> [What this task involves]:
Every record below is to be restated word for word, and no picture is to be copied.

__________________________________________________

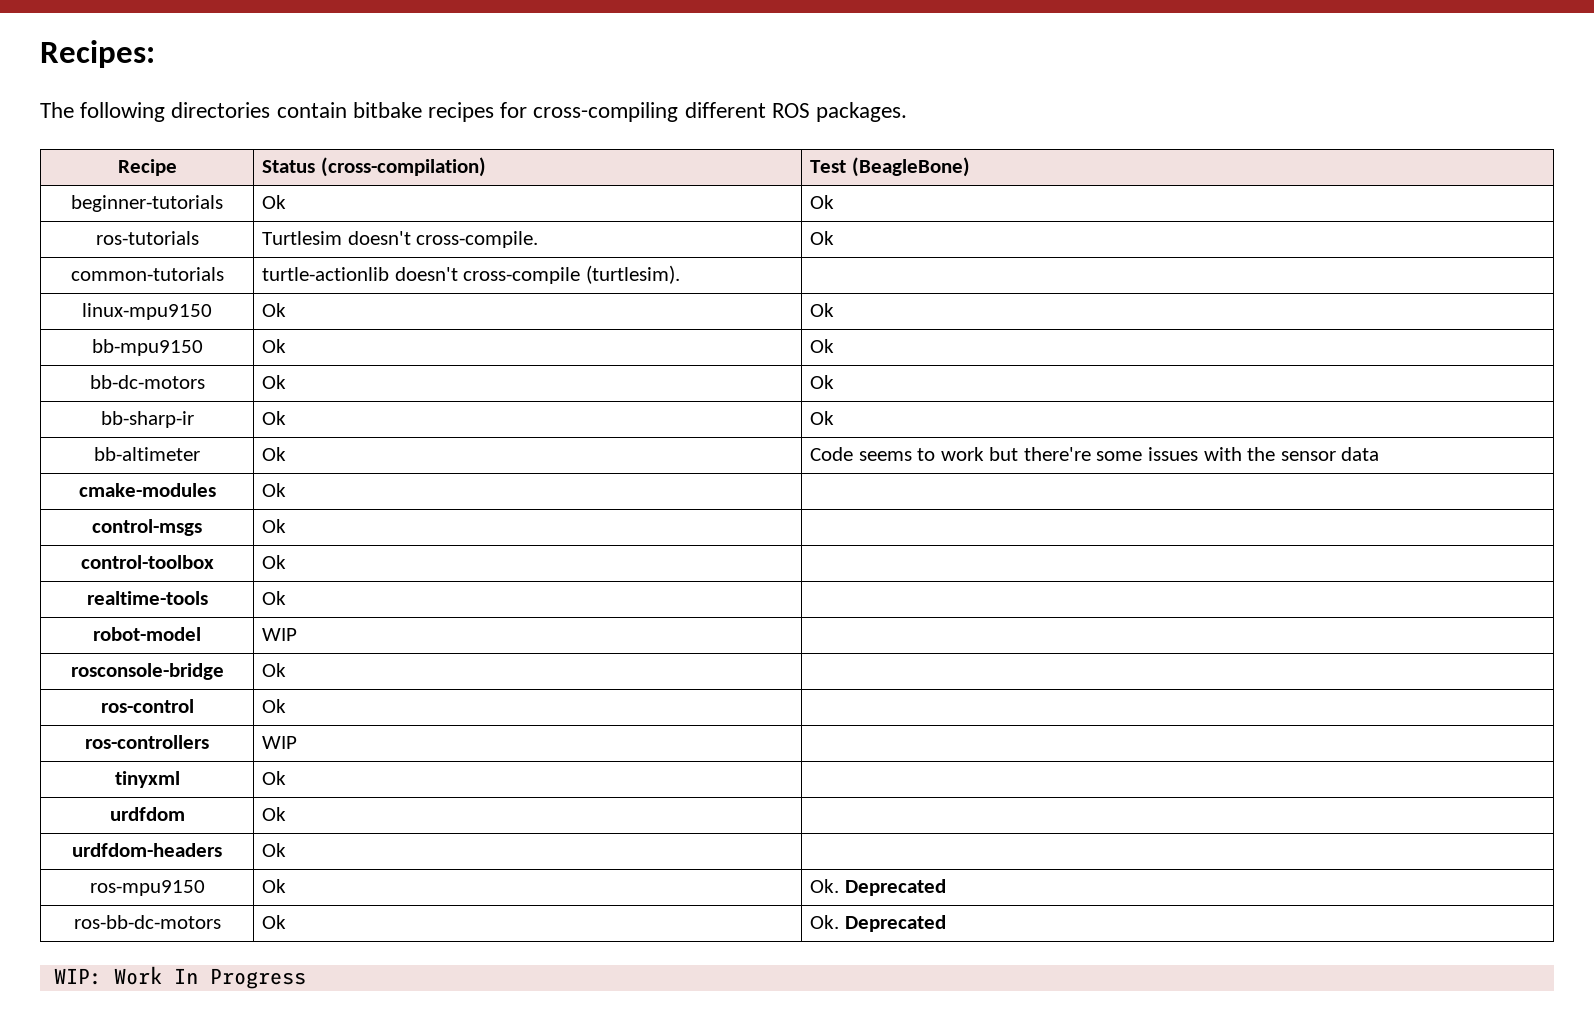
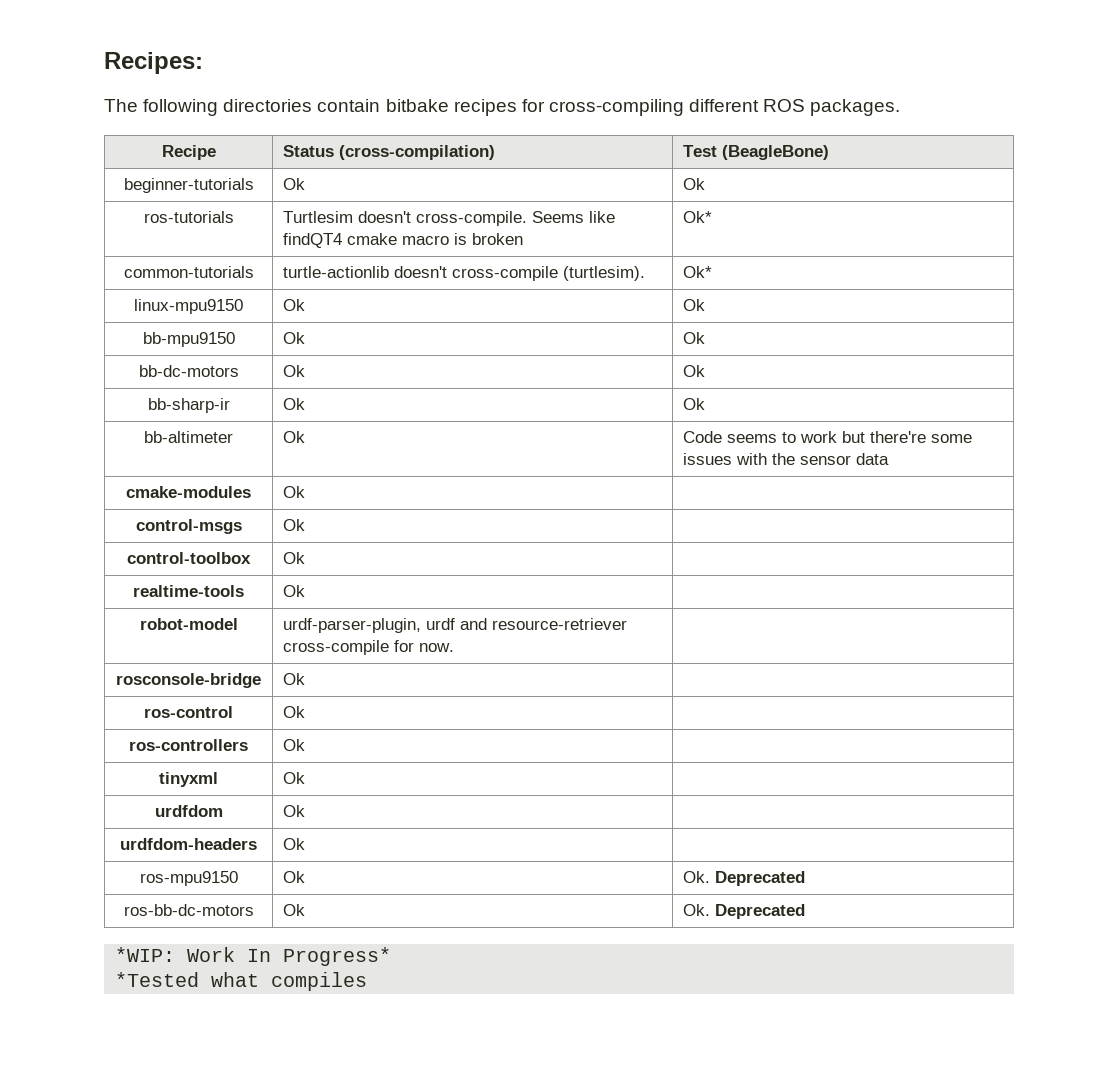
[810,231,835,245] | Ok -> [532,211,616,223] [283,233,524,248] [683,211,713,223] Seems like findQT4 cmake macro is broken | Ok*
(680, 274) none -> [683,266,713,278] Ok*
[262,628,298,641] WIP -> [283,618,628,633] [283,640,455,655] urdf-parser-plugin, urdf and resource-retriever cross-compile for now.
[262,736,298,749] WIP -> [283,739,306,751] Ok
[53,968,102,985] WIP: -> [115,947,176,962] *WIP:
[209,968,306,989] Progress -> [283,947,392,966] [115,972,368,991] Progress* // *Tested what compiles

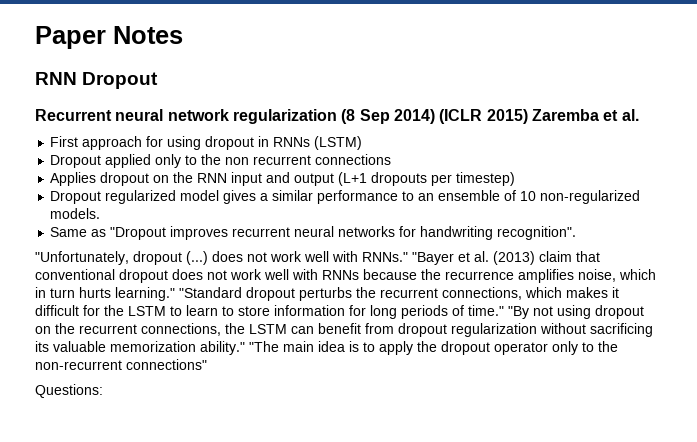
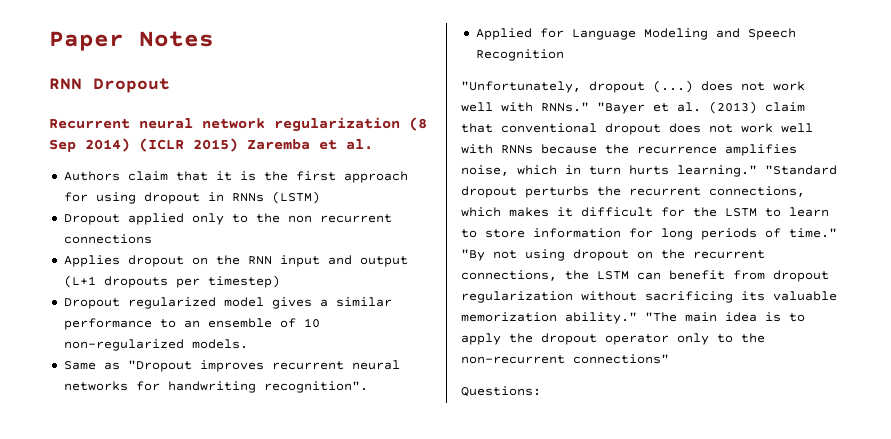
[50,136,79,147] First -> [63,171,336,181] Authors claim that it is the first
(577, 233) none -> [475,28,796,40] [475,49,564,61] // Applied for Language Modeling and Speech Recognition

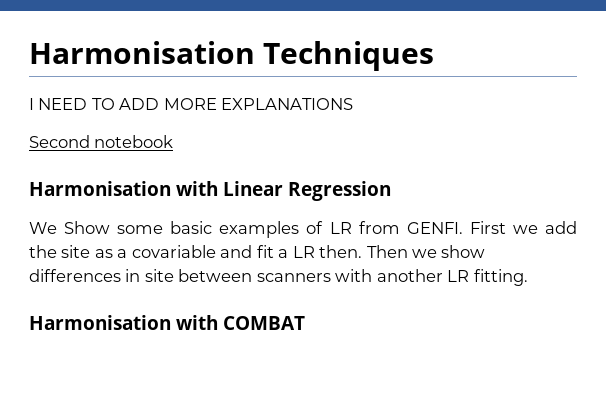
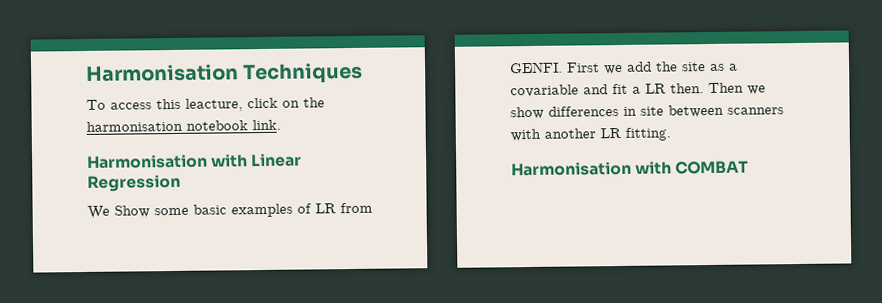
[29,98,354,110] [29,135,90,148] I NEED TO ADD MORE EXPLANATIONS // Second -> [86,97,325,112] [86,120,183,132] To access this leacture, click on the harmonisation
(174, 141) none -> [252,119,281,131] link.

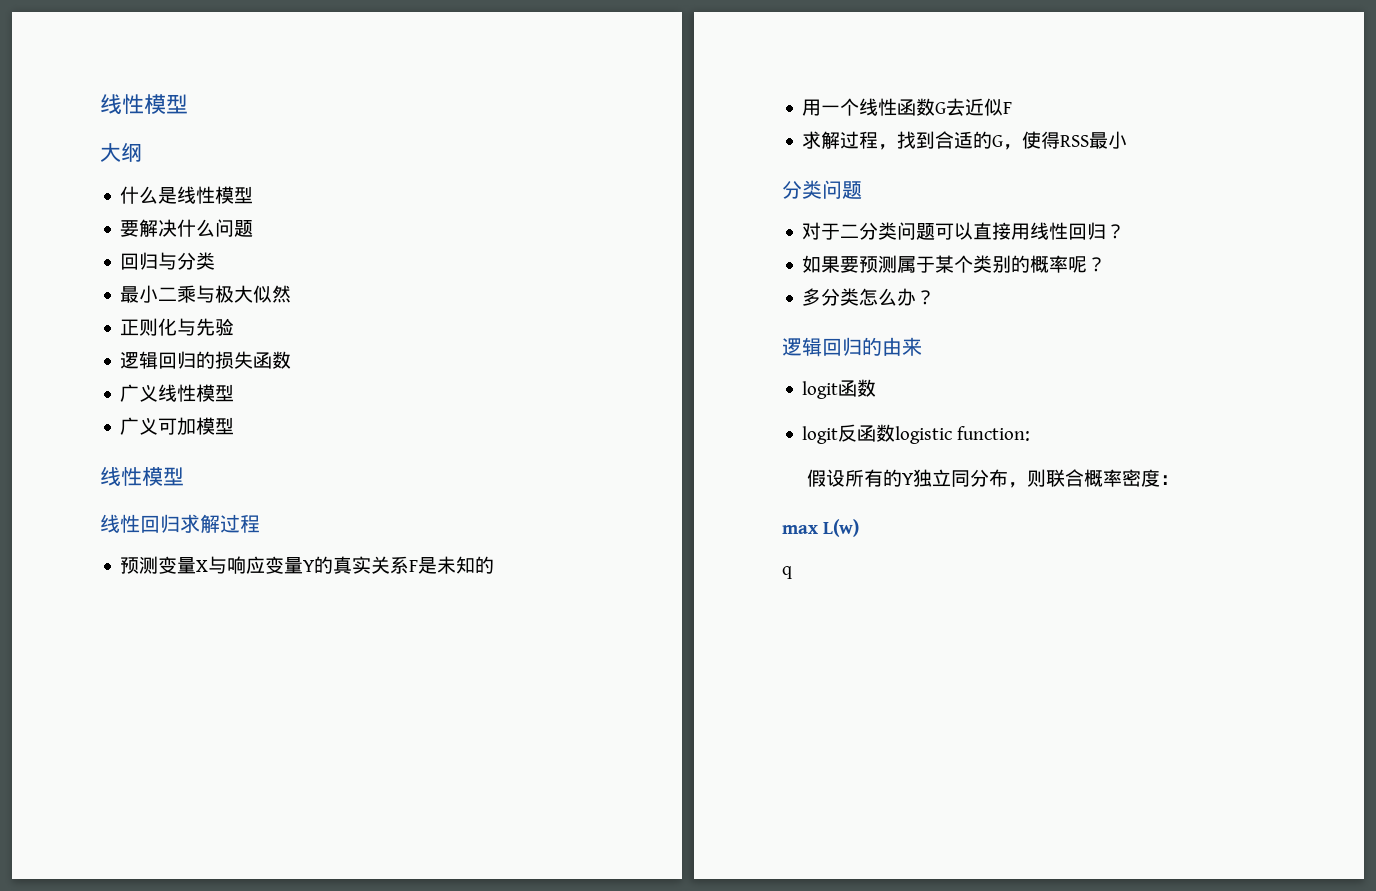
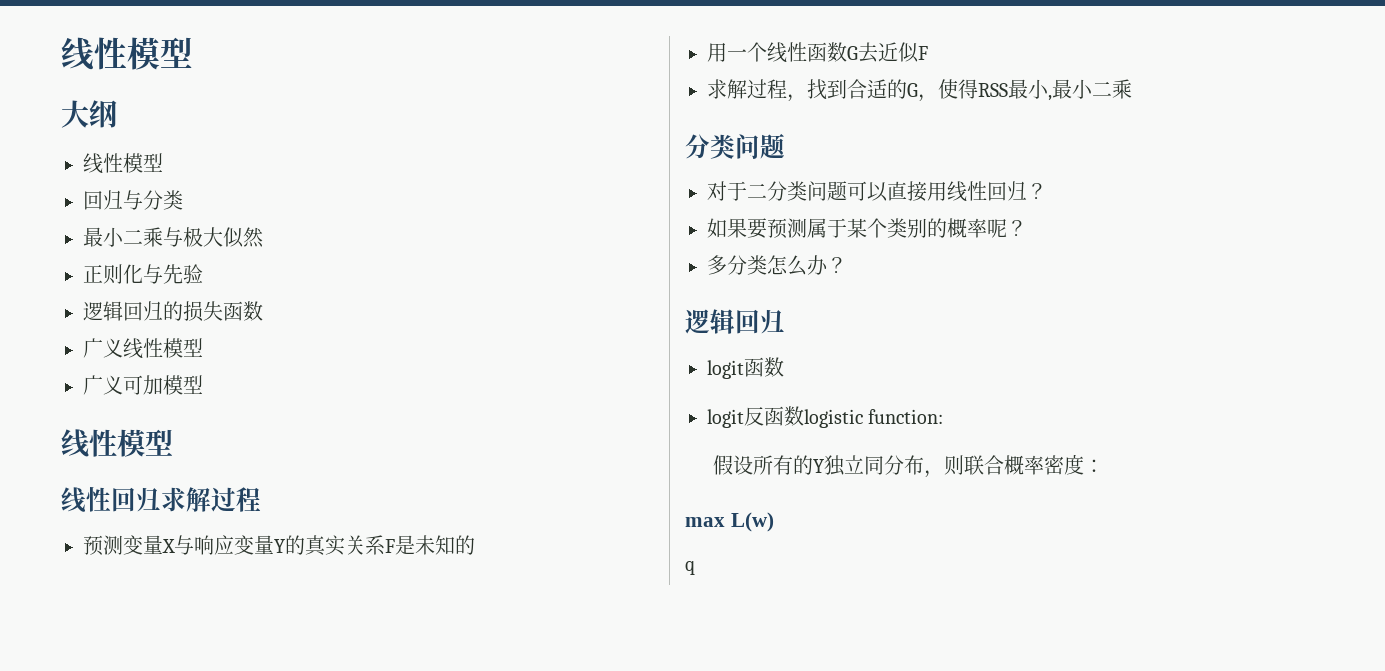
[120,186,254,204] [120,219,254,237] 什么是线性模型 // 要解决什么问题 -> [83,153,163,174] 线性模型
(1128, 140) none -> [1048,79,1132,101] ,最小二乘
[862,337,922,356] 的由来 -> (785, 321) none

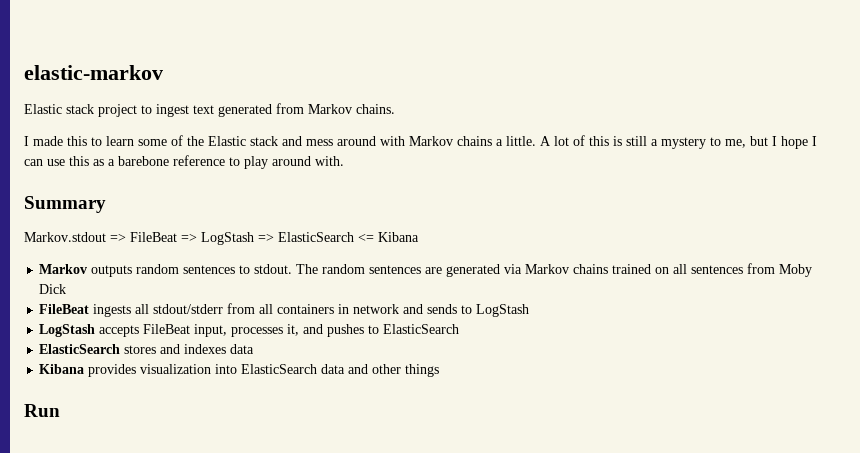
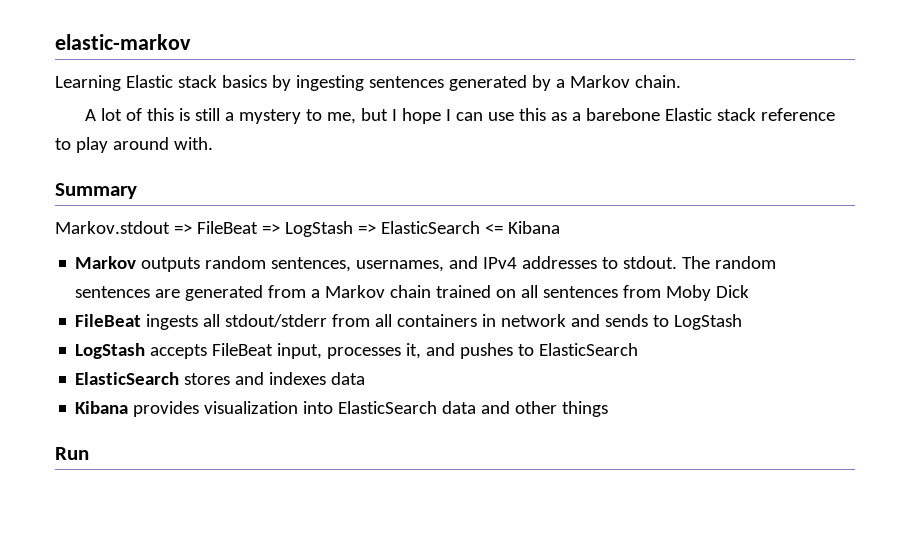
[24,103,395,117] [24,135,536,146] Elastic stack project to ingest text generated from Markov chains. // I made this to learn some of the Elastic stack and mess around with Markov chains a little. -> [55,75,681,91] Learning Elastic stack basics by ingesting sentences generated by a Markov chain. //
(169, 161) none -> [664,108,756,121] Elastic stack
[183,265,236,274] sentences -> [271,256,598,272] sentences, usernames, and IPv4 addresses
[504,264,609,274] via Markov chains -> [268,285,432,298] from a Markov chain

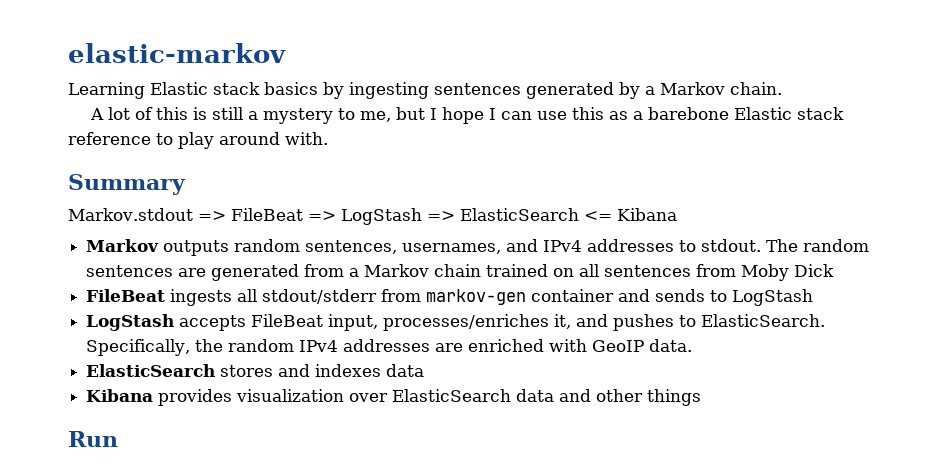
[375,314,567,327] all containers in network -> [426,289,615,305] markov-gen container
[327,347,402,359] processes -> [383,314,550,331] processes/enriches
[539,343,639,356] ElasticSearch -> [701,314,826,327] [86,339,693,356] ElasticSearch. Specifically, the random IPv4 addresses are enriched with GeoIP data.
[303,401,334,414] into -> [349,393,389,402] over

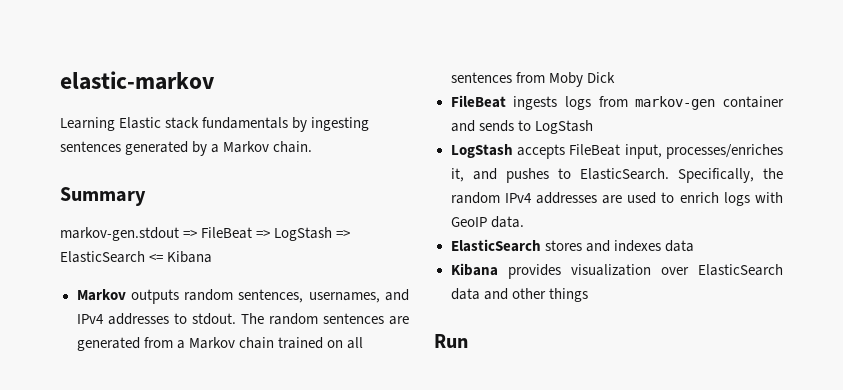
[264,82,318,95] basics -> [202,117,289,129] fundamentals
[90,107,845,124] [68,132,328,149] // A lot of this is still a mystery to me, but I hope I can use this as a barebone Elastic stack reference to play around with. -> (313, 147) none
[68,208,193,221] Markov.stdout -> [60,227,179,241] markov-gen.stdout
[237,289,378,304] all stdout/stderr -> [564,96,591,110] logs
[468,339,545,352] enriched -> [627,192,750,206] used to enrich logs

__________________________________________________

> [The completed task]:
[810,231,835,245] | Ok -> [532,211,616,223] [283,233,524,248] [683,211,713,223] Seems like findQT4 cmake macro is broken | Ok*
(680, 274) none -> [683,266,713,278] Ok*
[262,628,298,641] WIP -> [283,618,628,633] [283,640,455,655] urdf-parser-plugin, urdf and resource-retriever cross-compile for now.
[262,736,298,749] WIP -> [283,739,306,751] Ok
[53,968,102,985] WIP: -> [115,947,176,962] *WIP:
[209,968,306,989] Progress -> [283,947,392,966] [115,972,368,991] Progress* // *Tested what compiles

[50,136,79,147] First -> [63,171,336,181] Authors claim that it is the first
(577, 233) none -> [475,28,796,40] [475,49,564,61] // Applied for Language Modeling and Speech Recognition

[29,98,354,110] [29,135,90,148] I NEED TO ADD MORE EXPLANATIONS // Second -> [86,97,325,112] [86,120,183,132] To access this leacture, click on the harmonisation
(174, 141) none -> [252,119,281,131] link.

[120,186,254,204] [120,219,254,237] 什么是线性模型 // 要解决什么问题 -> [83,153,163,174] 线性模型
(1128, 140) none -> [1048,79,1132,101] ,最小二乘
[862,337,922,356] 的由来 -> (785, 321) none

[24,103,395,117] [24,135,536,146] Elastic stack project to ingest text generated from Markov chains. // I made this to learn some of the Elastic stack and mess around with Markov chains a little. -> [55,75,681,91] Learning Elastic stack basics by ingesting sentences generated by a Markov chain. //
(169, 161) none -> [664,108,756,121] Elastic stack
[183,265,236,274] sentences -> [271,256,598,272] sentences, usernames, and IPv4 addresses
[504,264,609,274] via Markov chains -> [268,285,432,298] from a Markov chain

[375,314,567,327] all containers in network -> [426,289,615,305] markov-gen container
[327,347,402,359] processes -> [383,314,550,331] processes/enriches
[539,343,639,356] ElasticSearch -> [701,314,826,327] [86,339,693,356] ElasticSearch. Specifically, the random IPv4 addresses are enriched with GeoIP data.
[303,401,334,414] into -> [349,393,389,402] over

[264,82,318,95] basics -> [202,117,289,129] fundamentals
[90,107,845,124] [68,132,328,149] // A lot of this is still a mystery to me, but I hope I can use this as a barebone Elastic stack reference to play around with. -> (313, 147) none
[68,208,193,221] Markov.stdout -> [60,227,179,241] markov-gen.stdout
[237,289,378,304] all stdout/stderr -> [564,96,591,110] logs
[468,339,545,352] enriched -> [627,192,750,206] used to enrich logs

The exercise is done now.